Task brief
Read the data line by line and say how many lines contain the string "文件maxkey", giving the number alone.

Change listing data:

- - - -

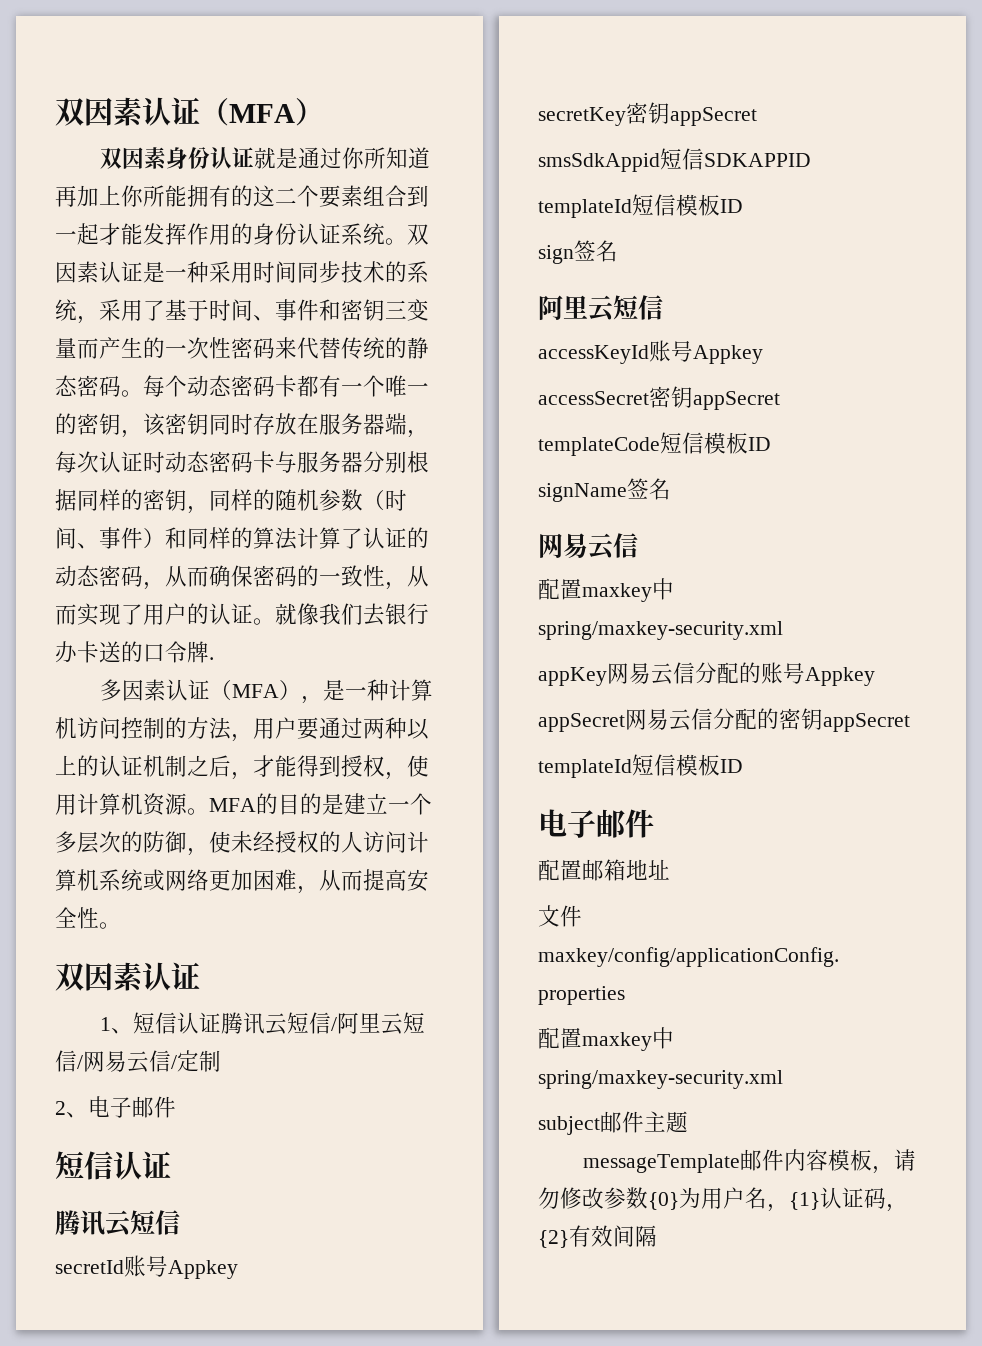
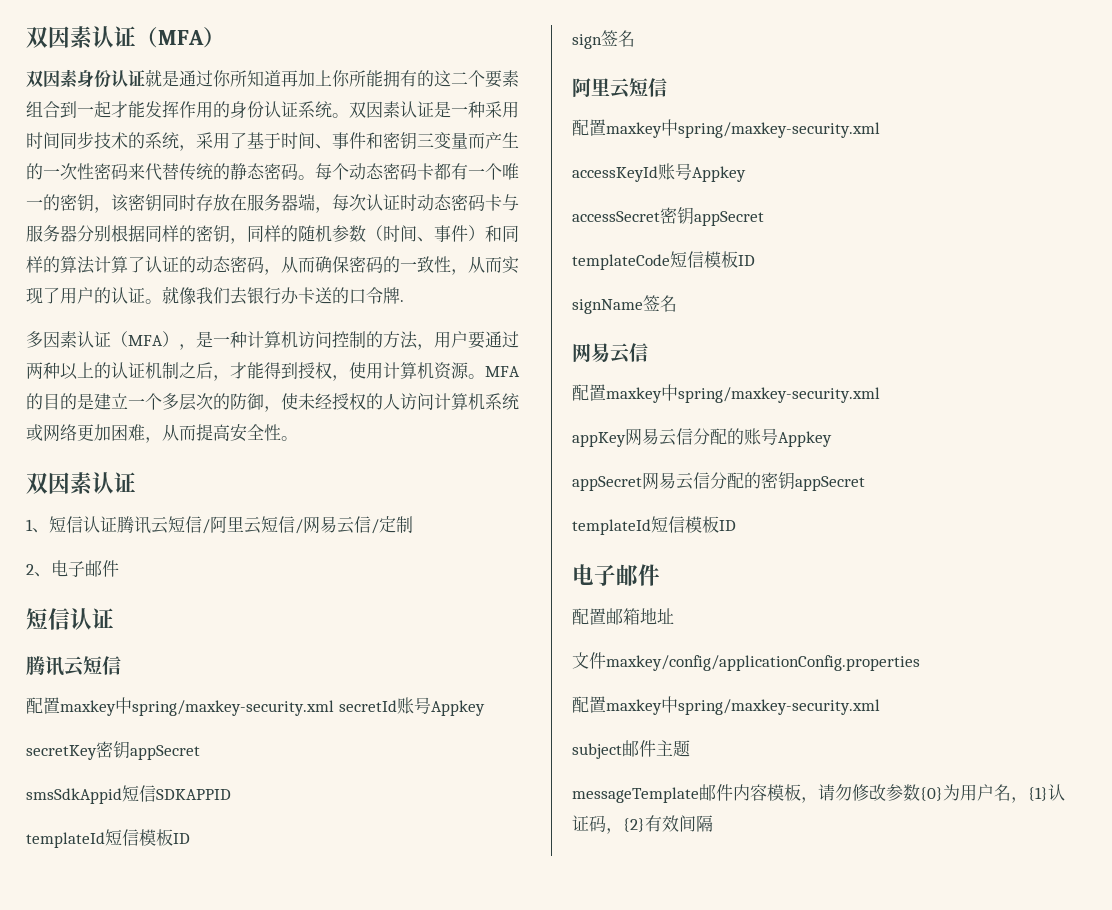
- secretId账号Appkey
+ 配置maxkey中spring/maxkey-security.xml secretId账号Appkey
  sign签名
  阿里云短信
+ 配置maxkey中spring/maxkey-security.xml

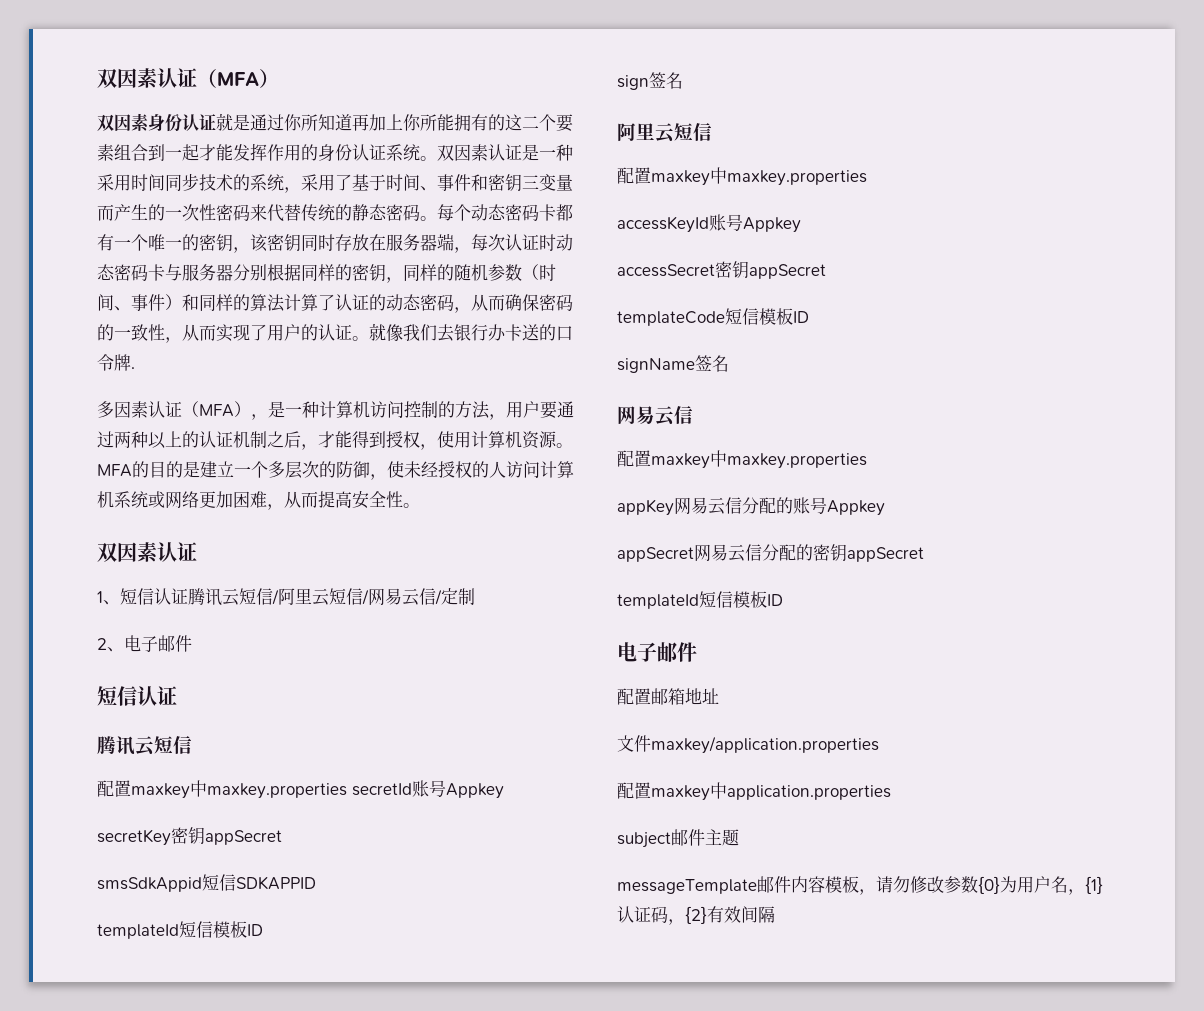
- 配置maxkey中spring/maxkey-security.xml secretId账号Appkey
+ 配置maxkey中maxkey.properties secretId账号Appkey
  sign签名
  阿里云短信
- 配置maxkey中spring/maxkey-security.xml
+ 配置maxkey中maxkey.properties
  signName签名
  网易云信
- 配置maxkey中spring/maxkey-security.xml
+ 配置maxkey中maxkey.properties
- 文件maxkey/config/applicationConfig.properties
- 配置maxkey中spring/maxkey-security.xml
+ 文件maxkey/application.properties
+ 配置maxkey中application.properties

- - - -

Written solution
2